А еще лошади пили ледяную воду из придорожной канавы, по краям которой торчали острые куски грязного, облепленного бурой прошлогодней травой льда, чавкали, как свиньи, толкались, с опаской косились друг на друга, как это обычно делают сердитые, никогда не доверяющие друг другу старики в очереди за хлебом, маргарином, кефиром, картошкой, луком, как безумные схимники, содержащиеся в психиатрической лечебнице доктора Усольцева, что в Петровском парке, или в доме инвалидов, мычали-мычали какой-то парной горячей дрянью. Угощались.
Называли себя "причастниками".
"Причастники" кивали головами, мелодично звеня притороченными к упряжи медными бубенцами, снова и снова заглядывали в лицо странника.

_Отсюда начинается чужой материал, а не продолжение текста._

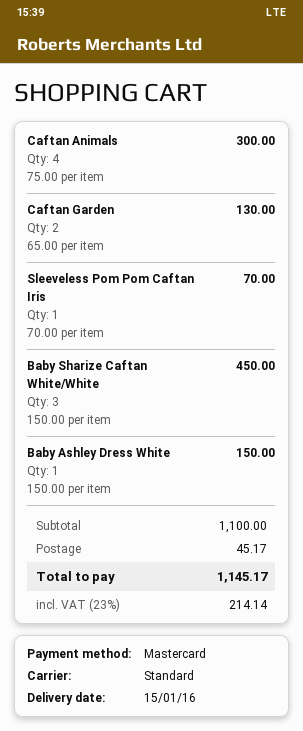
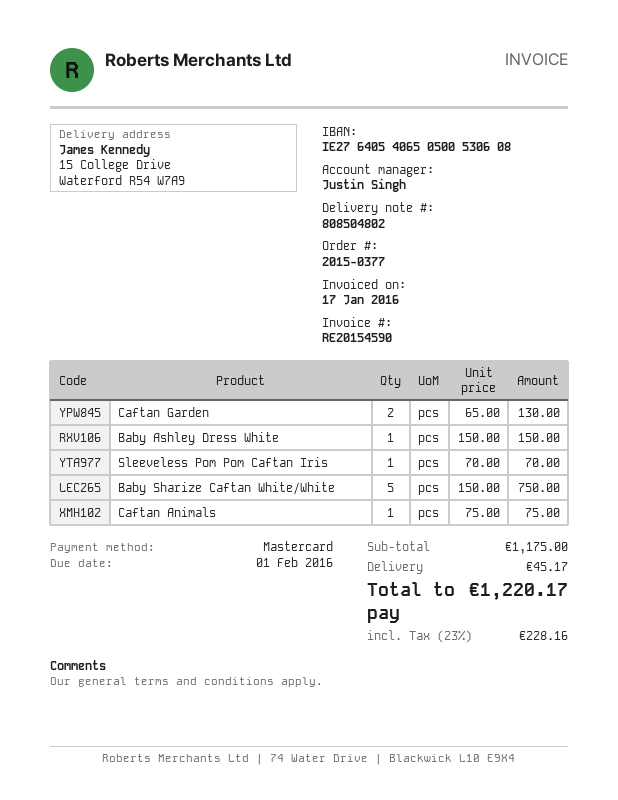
Caftan Animals: 4 x 75.00 = 300.00 -> 1 x 75.00 = 75.00
Baby Sharize Caftan White/White: 3 x 150.00 = 450.00 -> 5 x 150.00 = 750.00
subtotal: 1100.00 -> 1175.00
tax: 23% = 214.14 -> 23% = 228.16
total: 1145.17 -> 1220.17

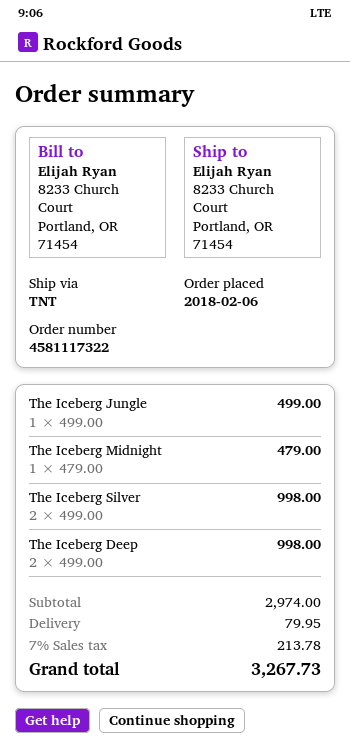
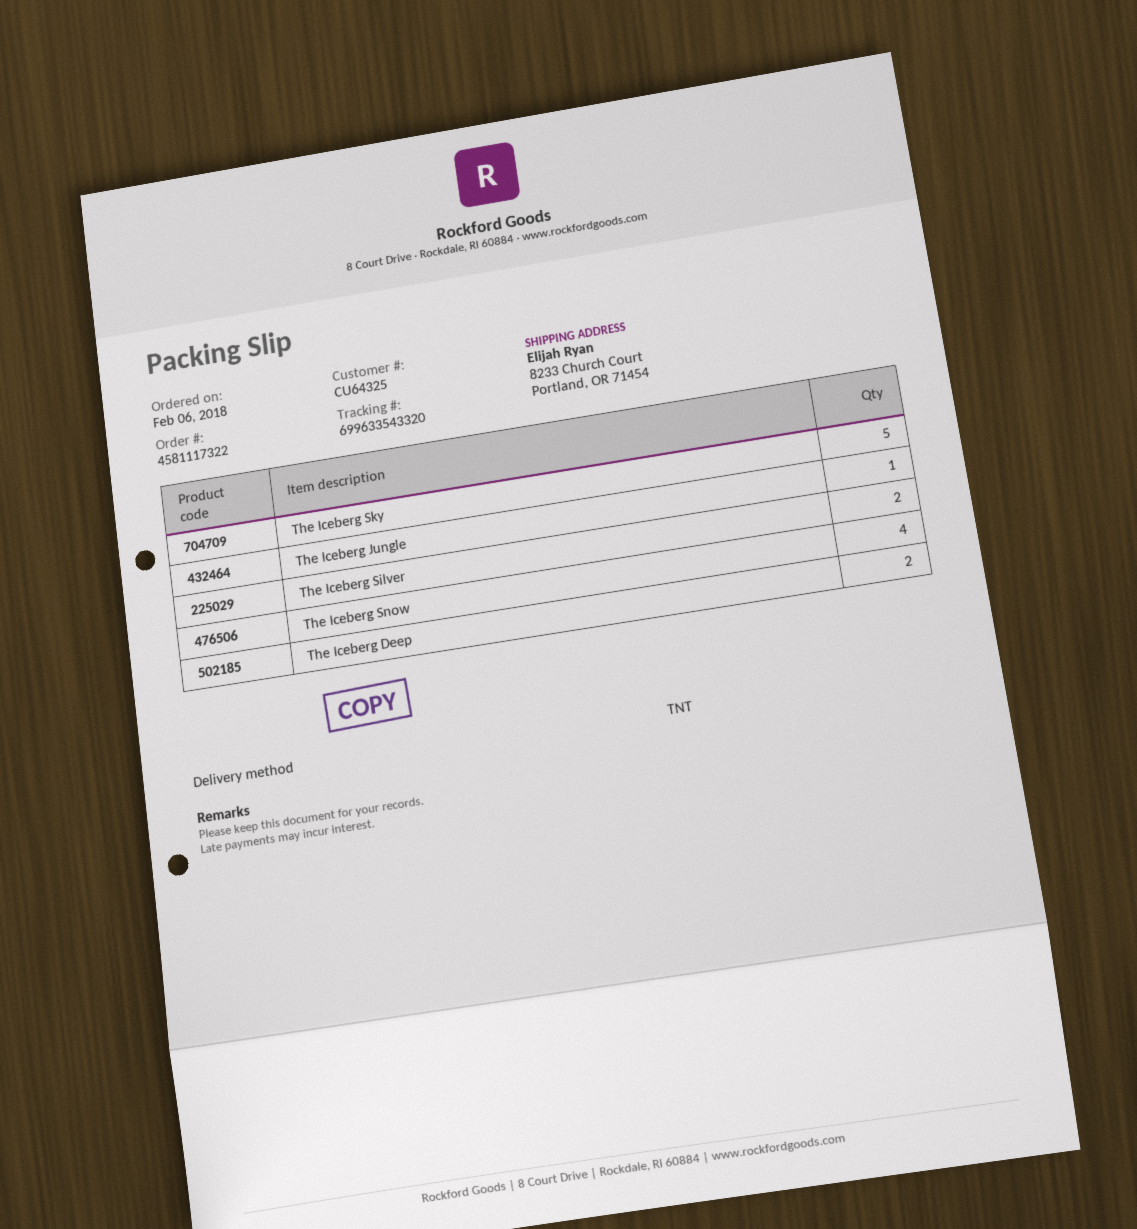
The Iceberg Midnight: 1 -> none
The Iceberg Sky: none -> 5
The Iceberg Snow: none -> 4

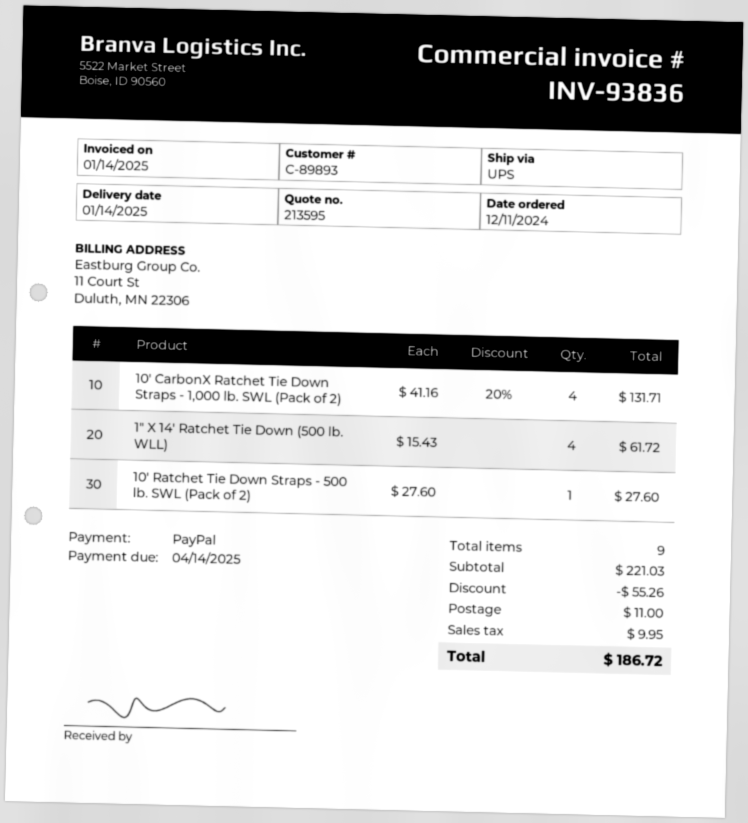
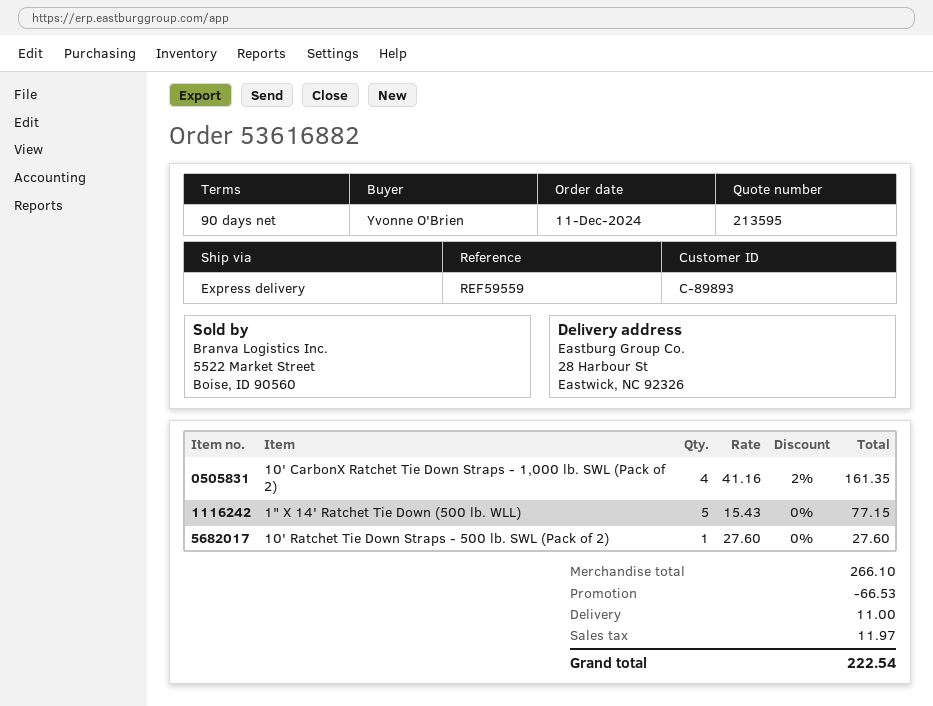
shipping method: UPS -> express
10' CarbonX Ratchet Tie Down Straps - 1,000 lb. SWL (Pack of 2): 4 x 41.16 - 20% = 131.71 -> 4 x 41.16 - 2% = 161.35
1" X 14' Ratchet Tie Down (500 lb. WLL): 4 x 15.43 = 61.72 -> 5 x 15.43 = 77.15
subtotal: 221.03 -> 266.10
discount: 55.26 -> 66.53
tax: 9.95 -> 11.97
total: 186.72 -> 222.54

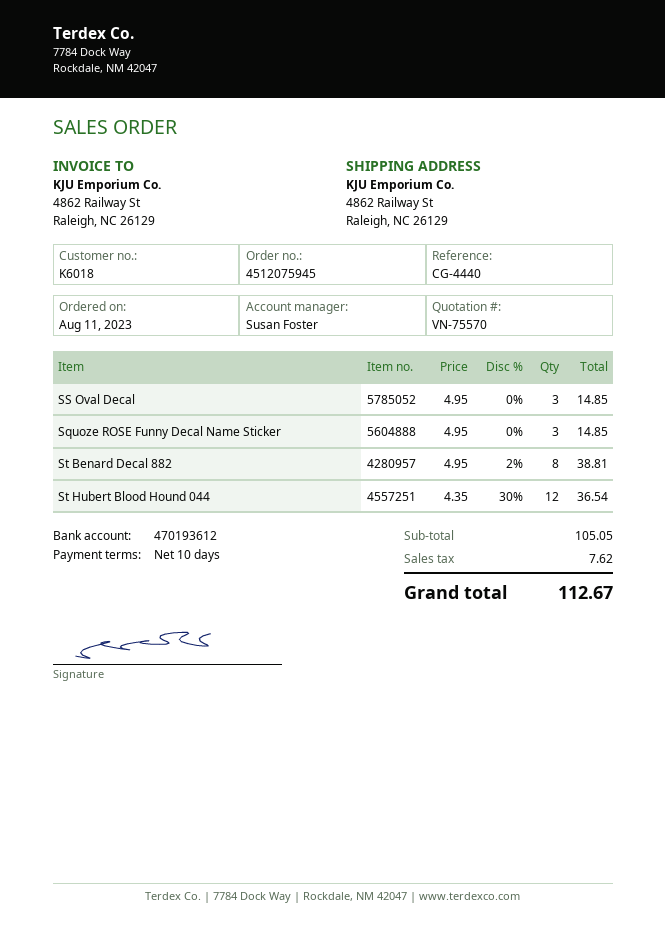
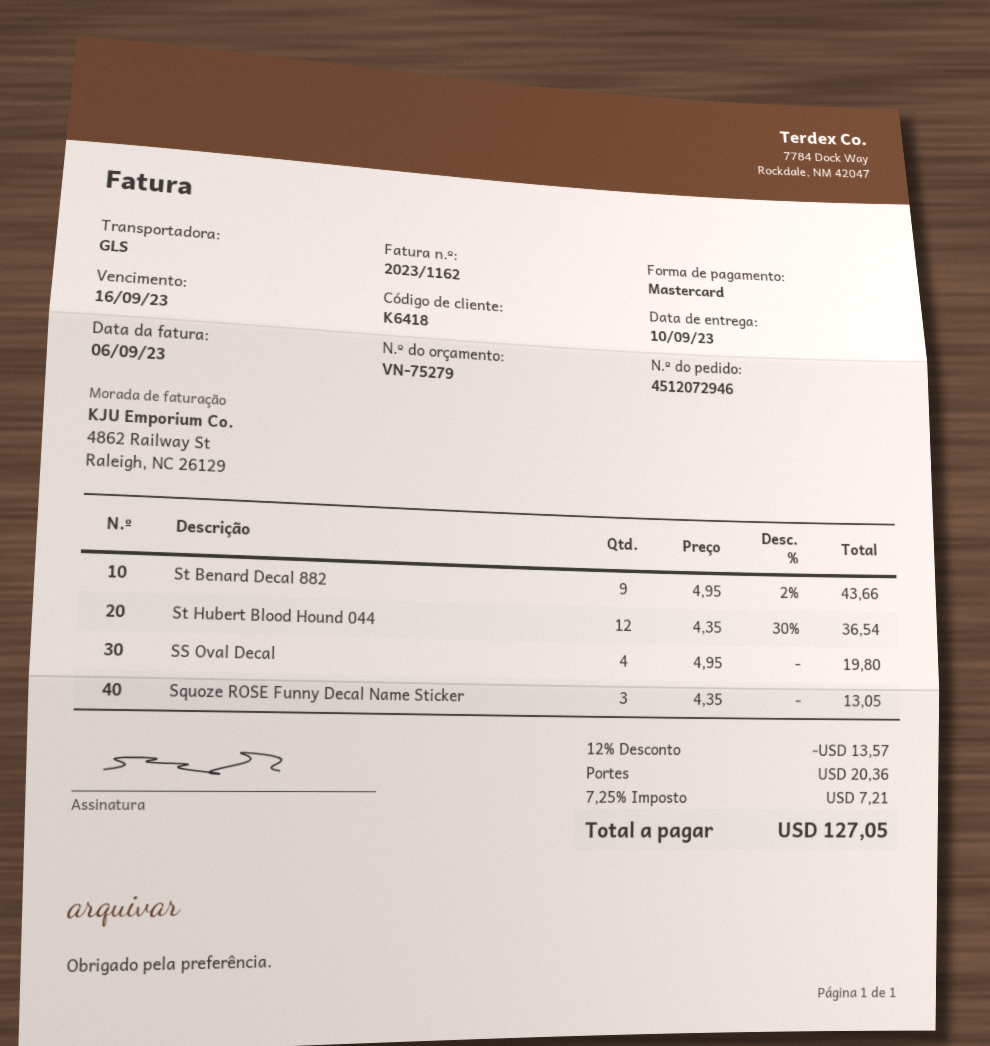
quote number: VN-75570 -> VN-75279
order number: 4512075945 -> 4512072946
customer number: K6018 -> K6418
SS Oval Decal: 3 x 4.95 = 14.85 -> 4 x 4.95 = 19.80
Squoze ROSE Funny Decal Name Sticker: 3 x 4.95 = 14.85 -> 3 x 4.35 = 13.05
St Benard Decal 882: 8 x 4.95 - 2% = 38.81 -> 9 x 4.95 - 2% = 43.66
discount: none -> 12% = 13.57
shipping: none -> 20.36
tax: 7.62 -> 7.21
total: 112.67 -> 127.05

Они-то не знали, что с ним случалось так всякий раз, когда наступала болезнь, и все вокруг становилось каким-то необъяснимо призрачным, размытым, вызывающим глухое, угрюмое раздражение именно вот этой своей призрачностью и идиотской загадочностью.
- Чего зырите, а? Чего вам надо от меня? - вопрошал странник в сердцах.
"Ничего", просто рассматривали это бледное, осунувшееся лицо путешественника с выступившей на острых, вырезанных ржавыми ножницами губах лиловой пеной. На самом же деле эти самые страшные лошади оказывались в результате и не лошадьми никакими, но нищими умалишенными волхвами, сбежавшими на первой седмице Великого поста из сумасшедшего дома. Здесь, в мрачной архитектуры кирпичном здании тюремного вида, их - страждущих покаяния - насильно кормили обкусанными ветряной оспой ломтями сырой подмерзшей тыквы, которая так напоминала своим внешним видом моченную в уксусе дыню или луну. Унижали их, сколь душе было угодно, называли узбеками, язычниками, безбожниками, иудеями, сволочами и гадами называли тоже, а еще били, предварительно заткнув им рты тряпками, войлоком, липкими бинтами, марлей ли с присохшими к ней комьями бурой крови и связав при этом им руки за спиной. Страшно, но ведь это правда!
Боже мой, как он, путешественник, странник, мог оказаться среди этих нелюдей? Совершенно непонятно. При том, что когда-то они ведь были вполне достойными, благоухающими маслом и ароматами, нисколько не глинобородыми, но седобородыми старцами в шитых дорогим стеклярусом кафтанах, сафьяновых остроносых сапогах и в лисьих, надвинутых на самые глаза шапках с хвостами. Прятали отсутствие лбов? Нет, просто так вид был более грозный и надменный...
Впрочем, нет, это уже слишком! Пора подниматься, не валяться же все время вот так - в грязи, на дороге, без шапки, с заплаканным лицом.
А тут вдруг лошади взяли да и улыбнулись страннику: "Ничего, ничего, сейчас все пройдет, бывало и хуже".
- Это уж точно, бывало и хуже.
- Оказывается, ты добрый странник, и мы тебя не боимся.
До города путешественник добрался только к вечеру. Здесь в окнах домов уже зажгли желтый свет, из труб вертикально в небо уходил рваный, мерцающий марлей горький дым, а еще и скипидар, уголь, хлорка да паленная на костре собачья шерсть.